Opened 3 weeks ago

Last modified 7 hours ago

#31538 needs_review defect

Windows bundles based on ESR 68 are not built reproducibly

Reported by: gk Owned by: tbb-team
Priority: Very High Milestone:
Component: Applications/Tor Browser Version:
Severity: Major Keywords: tbb-rbm, ff68-esr, tbb-9.0-must-alpha, TorBrowserTeam201909R, GeorgKoppen201909
Cc: boklm Actual Points:
Parent ID: #30322 Points: 2
Reviewer: Sponsor:

Description

As mentioned in comment:20:ticket:28238 we have files that are not built reproducibly with the new mingw-w64-clang toolchain.

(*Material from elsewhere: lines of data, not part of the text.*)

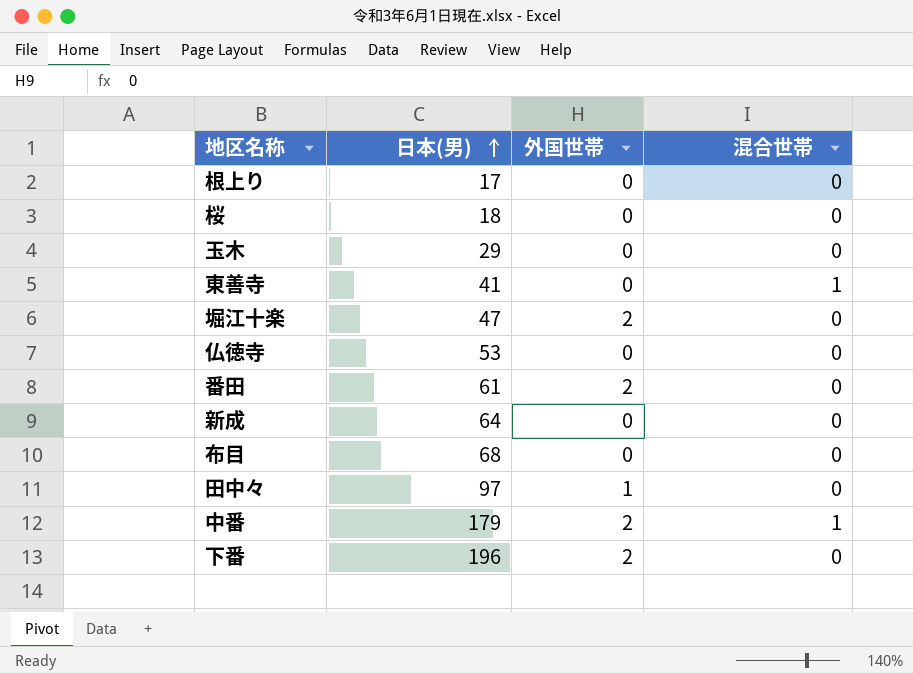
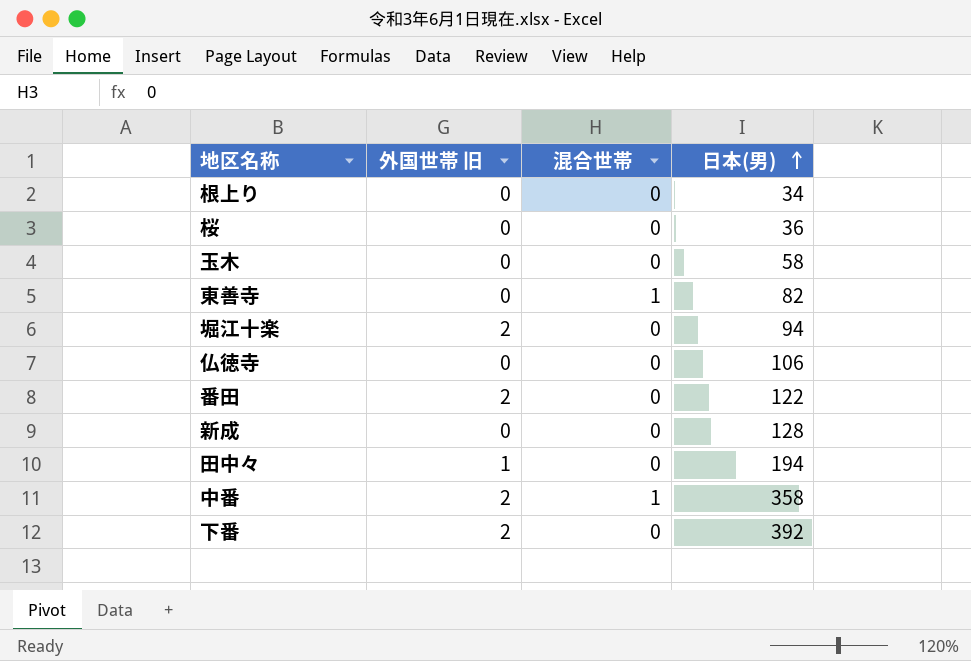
column name: 外国世帯 -> 外国世帯 旧
column 日本(男) | position: 2 -> 4
row 布目: 68 | 0 | 0 -> none
根上り | 日本(男): 17 -> 34
桜 | 日本(男): 18 -> 36
玉木 | 日本(男): 29 -> 58
東善寺 | 日本(男): 41 -> 82
堀江十楽 | 日本(男): 47 -> 94
仏徳寺 | 日本(男): 53 -> 106
番田 | 日本(男): 61 -> 122
新成 | 日本(男): 64 -> 128
田中々 | 日本(男): 97 -> 194
中番 | 日本(男): 179 -> 358
下番 | 日本(男): 196 -> 392

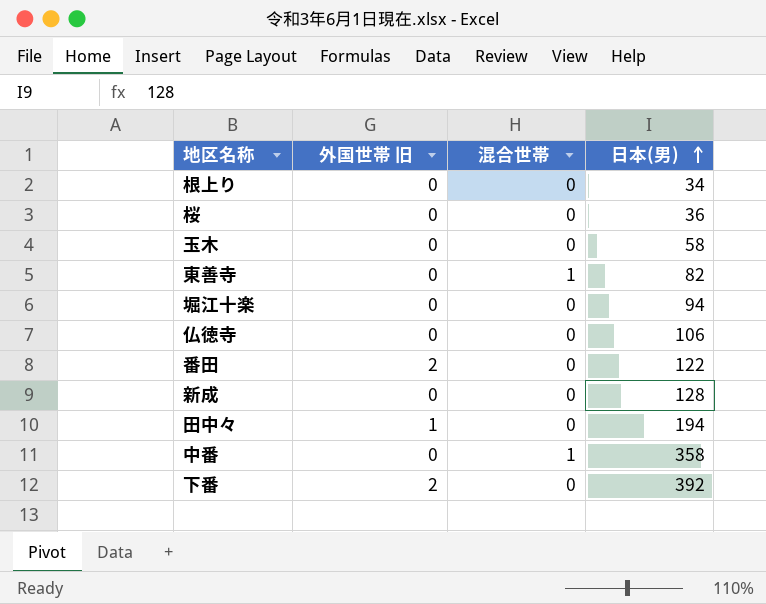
堀江十楽 | 外国世帯 旧: 2 -> 0
中番 | 外国世帯 旧: 2 -> 0

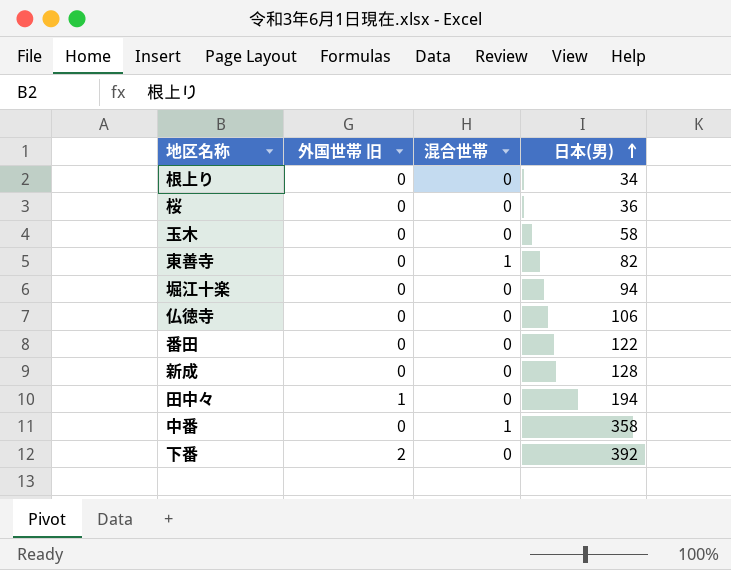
番田 | 外国世帯 旧: 2 -> 0

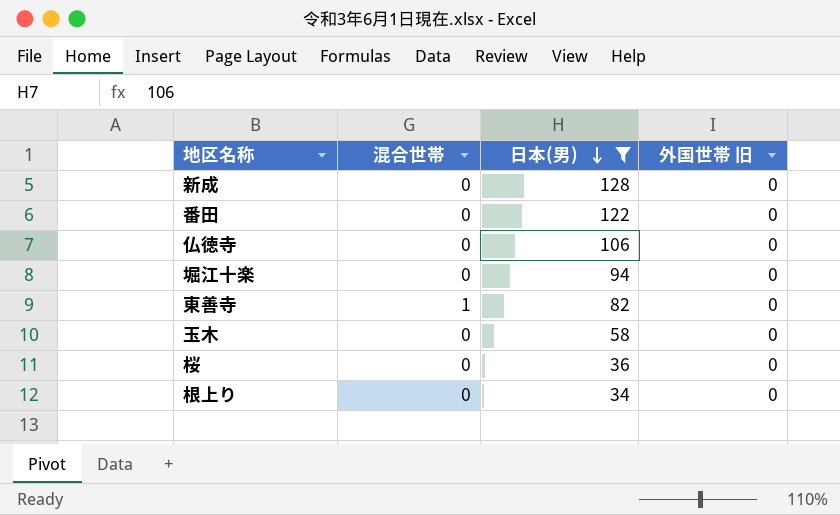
filter: none -> 日本(男) <= 128
row order: 日本(男) ascending -> 日本(男) descending
column 外国世帯 旧 | position: 2 -> 4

It affects not all binaries, though, only firefox.exe, libGLESv2.dll, mozglue.dll, plugin-container.exe, plugin-hang-ui.exe, and xul.dll.

This is still an issue after switching to clang, lld etc. 8.0.0.

Child Tickets

TicketStatusOwnerSummaryComponent
#31621closedtbb-teamFix node bug that makes large writes to stdout failApplications/Tor Browser

Attachments (8)

plugin_hang_ui_diff.bz2 (666.2 KB) - added by gk 3 weeks ago.
tpo_mozglue_analysis (25.4 KB) - added by gk 13 days ago.
uni_mozglue_analysis (25.4 KB) - added by gk 13 days ago.
mozglue_lld.log (73.7 KB) - added by gk 10 days ago.
mozglue_lld2.log (73.7 KB) - added by gk 10 days ago.
mozglue.map (1.4 MB) - added by gk 10 days ago.
mozglue2.map (1.4 MB) - added by gk 10 days ago.
mozglue.map.diff (912.6 KB) - added by gk 10 days ago.

Change History (32)

Changed 3 weeks ago by gk

Attachment: plugin_hang_ui_diff.bz2 added

comment:1 Changed 3 weeks ago by gk

The diff is surprisingly large (see the example attached for the plugin-hang-ui.exe).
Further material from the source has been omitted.